Biafra-Aktivist: "Nigeria ist kein zivilisiertes Land"

Adrian Kriesch gh
26. Juni 2017

Knapp 50 Jahre nach dem Biafra-Krieg kämpft Nnamdi Kanu erneut für die Abspaltung Südost-Nigerias. Mit öffentlichen Provokationen nimmt er ethnische Spannungen in Kauf. Die DW dokumentiert sein Weltbild im Interview.

Nigeria Biafra | Nnamdi Kanu
Bild: DW/K. Gänsler

DW: Sie sind der Anführer der Bewegung "Indigenous People of Biafra". Wieso kämpfen Sie 47 Jahre nach Ende des Bürgerkriegs wieder für die Unabhängigkeit von Biafra?

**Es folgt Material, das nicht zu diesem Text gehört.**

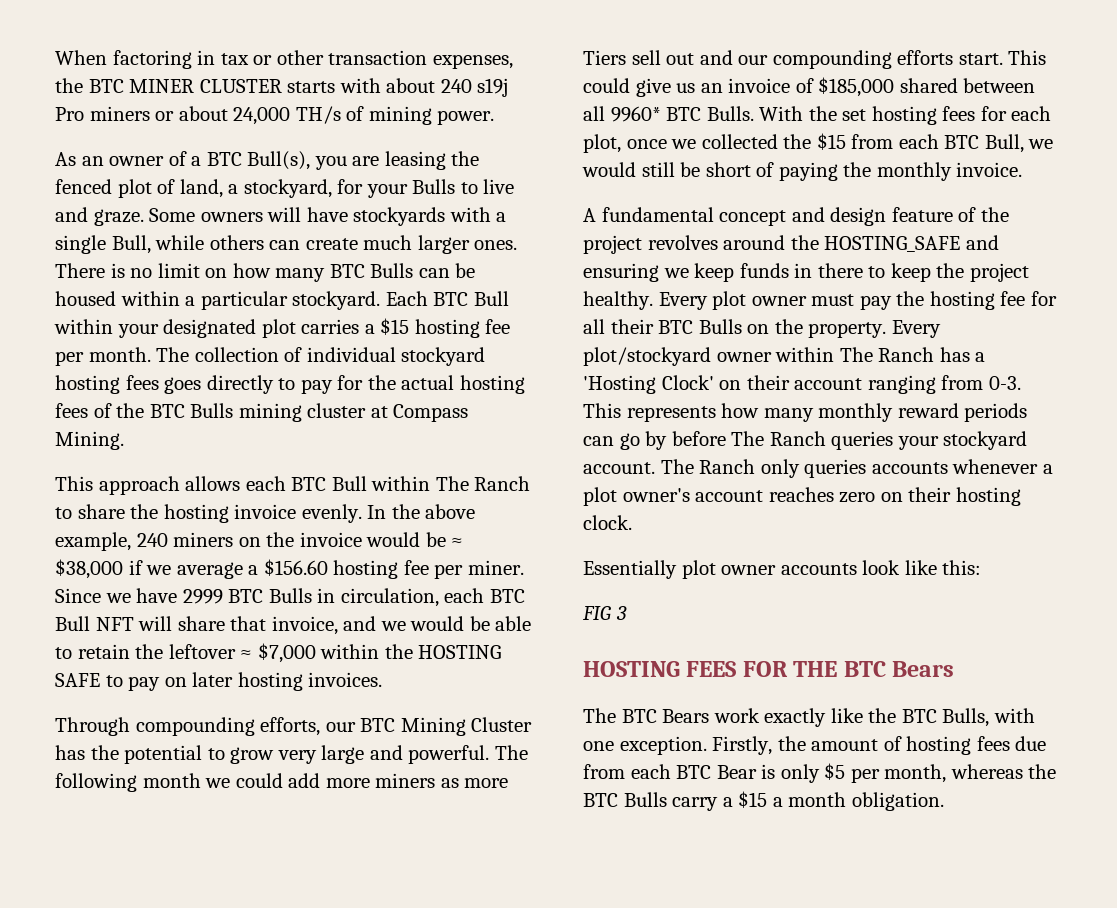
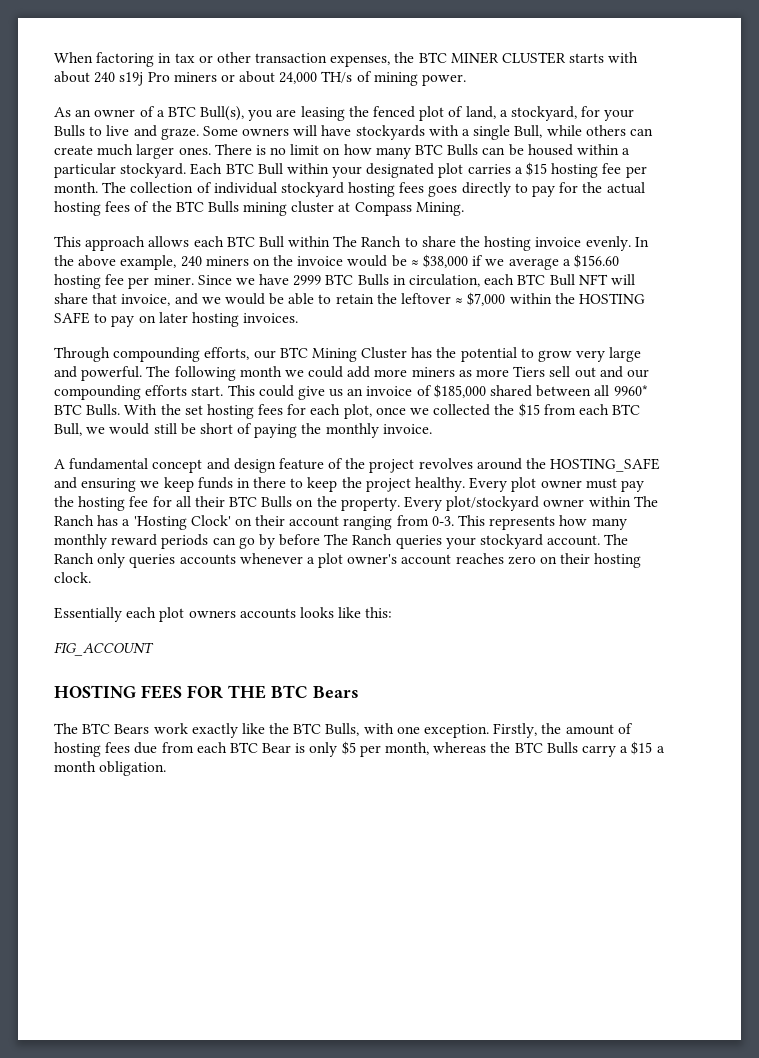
[681,560,901,579] plot owner accounts look -> [126,607,334,622] each plot owners accounts looks
[582,606,627,620] FIG 3 -> [54,642,154,656] FIG_ACCOUNT

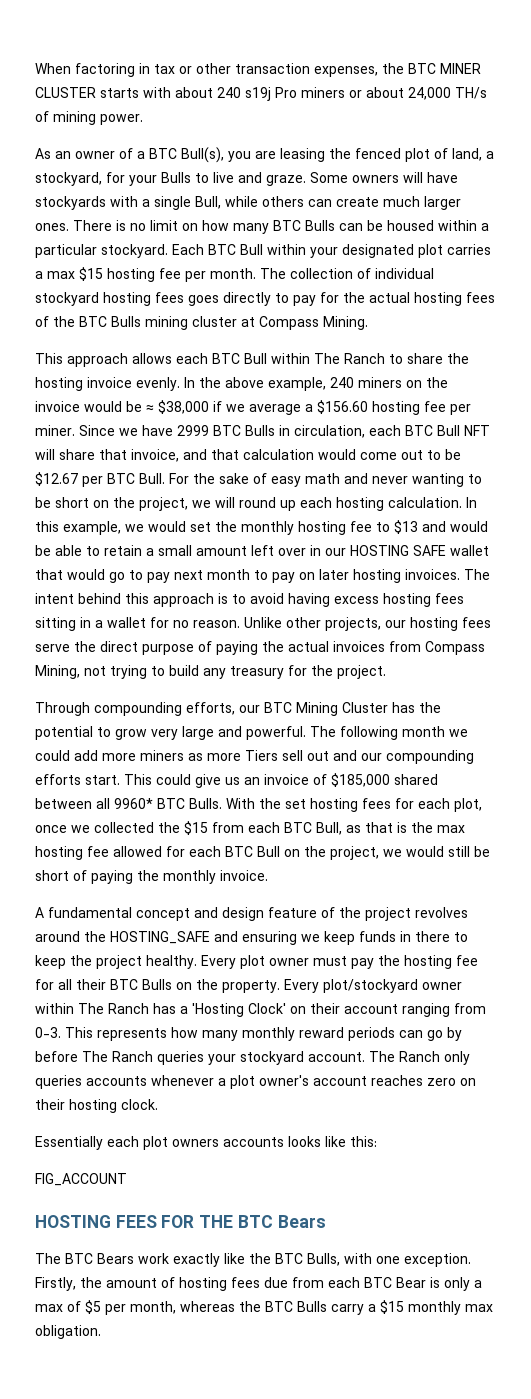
(523, 170) none -> [47,271,75,279] max
[201,297,221,304] we -> [211,449,461,460] [35,472,482,487] [35,497,477,511] [35,520,446,535] that calculation would come out to be $12.67 per BTC Bull. For the sake of easy math and never wanting to be short on the project, we will round up each hosting calculation. In this example, we would set the monthly hosting fee to $13 and
[376,292,645,306] [54,312,90,324] the leftover ≈ $7,000 within the HOSTING SAFE -> [146,545,489,556] [35,569,250,583] a small amount left over in our HOSTING SAFE wallet that would go to pay next month
(299, 318) none -> [464,569,490,580] [35,593,464,607] [35,617,491,631] [35,641,485,655] [35,665,386,679] The intent behind this approach is to avoid having excess hosting fees sitting in a wallet for no reason. Unlike other projects, our hosting fees serve the direct purpose of paying the actual invoices from Compass Mining, not trying to build any treasury for the project.
(82, 429) none -> [346,822,465,833] [35,846,379,860] as that is the max hosting fee allowed for each BTC Bull on the project,
(338, 749) none -> [474,1280,482,1288] [35,1301,81,1312] a max of
[656,746,665,753] [54,761,96,772] a month -> [408,1301,493,1315] monthly max

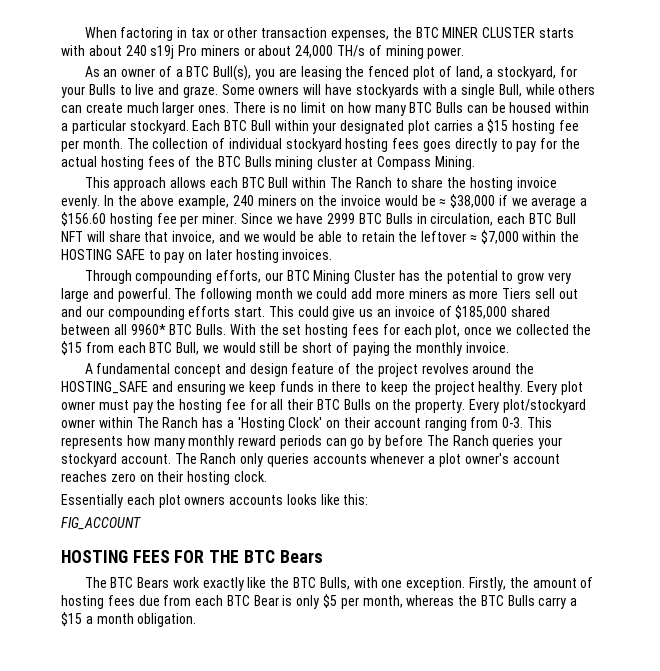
[47,271,75,279] max -> (484, 127) none
[211,449,461,460] [35,472,482,487] [35,497,477,511] [35,520,446,535] that calculation would come out to be $12.67 per BTC Bull. For the sake of easy math and never wanting to be short on the project, we will round up each hosting calculation. In this example, we would set the monthly hosting fee to $13 and -> [243,234,260,242] we
[146,545,489,556] [35,569,250,583] a small amount left over in our HOSTING SAFE wallet that would go to pay next month -> [398,230,580,244] [61,249,145,260] the leftover ≈ $7,000 within the HOSTING SAFE
[464,569,490,580] [35,593,464,607] [35,617,491,631] [35,641,485,655] [35,665,386,679] The intent behind this approach is to avoid having excess hosting fees sitting in a wallet for no reason. Unlike other projects, our hosting fees serve the direct purpose of paying the actual invoices from Compass Mining, not trying to build any treasury for the project. -> (333, 254) none
[346,822,465,833] [35,846,379,860] as that is the max hosting fee allowed for each BTC Bull on the project, -> (200, 348) none
[474,1280,482,1288] [35,1301,81,1312] a max of -> (320, 602) none
[408,1301,493,1315] monthly max -> [85,613,134,624] a month

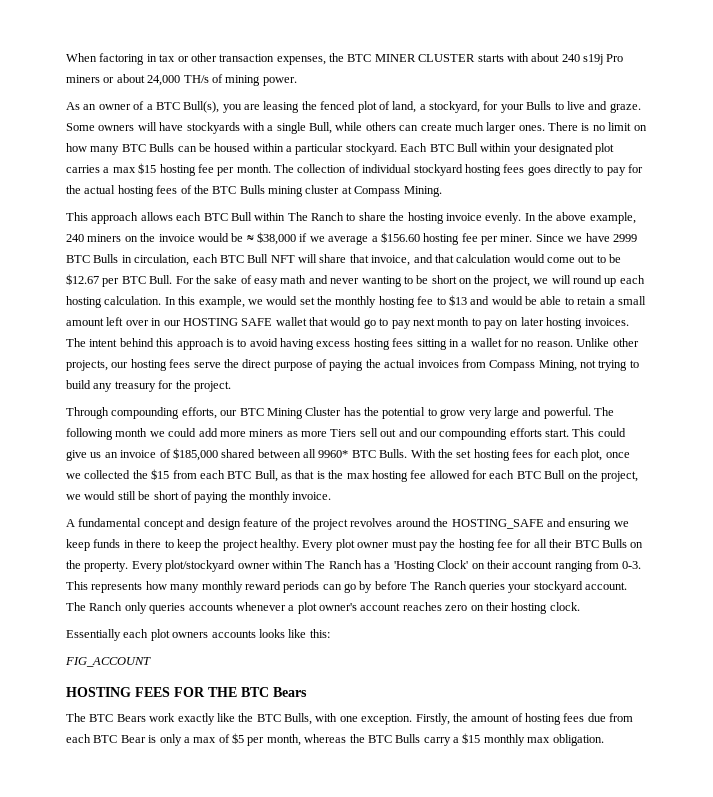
(484, 127) none -> [112,167,136,173] max
[243,234,260,242] we -> [434,254,622,263] [66,274,645,287] [66,295,490,308] that calculation would come out to be $12.67 per BTC Bull. For the sake of easy math and never wanting to be short on the project, we will round up each hosting calculation. In this example, we would set the monthly hosting fee to $13 and
[398,230,580,244] [61,249,145,260] the leftover ≈ $7,000 within the HOSTING SAFE -> [608,296,646,305] [66,317,470,329] a small amount left over in our HOSTING SAFE wallet that would go to pay next month
(333, 254) none -> [66,338,639,350] [66,359,639,371] [66,380,231,392] The intent behind this approach is to avoid having excess hosting fees sitting in a wallet for no reason. Unlike other projects, our hosting fees serve the direct purpose of paying the actual invoices from Compass Mining, not trying to build any treasury for the project.
(200, 348) none -> [281,470,639,482] as that is the max hosting fee allowed for each BTC Bull on the project,
(320, 602) none -> [183,734,230,743] a max of
[85,613,134,624] a month -> [483,734,551,746] monthly max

Nnamdi Kanu: Wir kämpfen für die Unabhängigkeit, aber wir kämpfen nicht physisch mit Pistolen und Kugeln. Wir kämpfen im Sinne unserer Bewegung, unseres Glaubens und unserer Beständigkeit. Wir kämpfen, weil wir nicht frei sind. Als freie Menschen könnten wir das Leben für unsere Mitmenschen verbessern. Aber so wie Nigeria strukturiert ist, können wir das nicht. Wenn wir das Leben für unser Volk verbessern wollen, dann müssen wir weiter für Biafra kämpfen. Biafra steht für die Freiheit, als zivilisierte Menschen zu leben. Und das ist momentan nicht möglich.

Sie verlangen bis spätestens November dieses Jahres ein Referendum. So wie es jetzt aussieht, wird die Regierung dem nicht zustimmen.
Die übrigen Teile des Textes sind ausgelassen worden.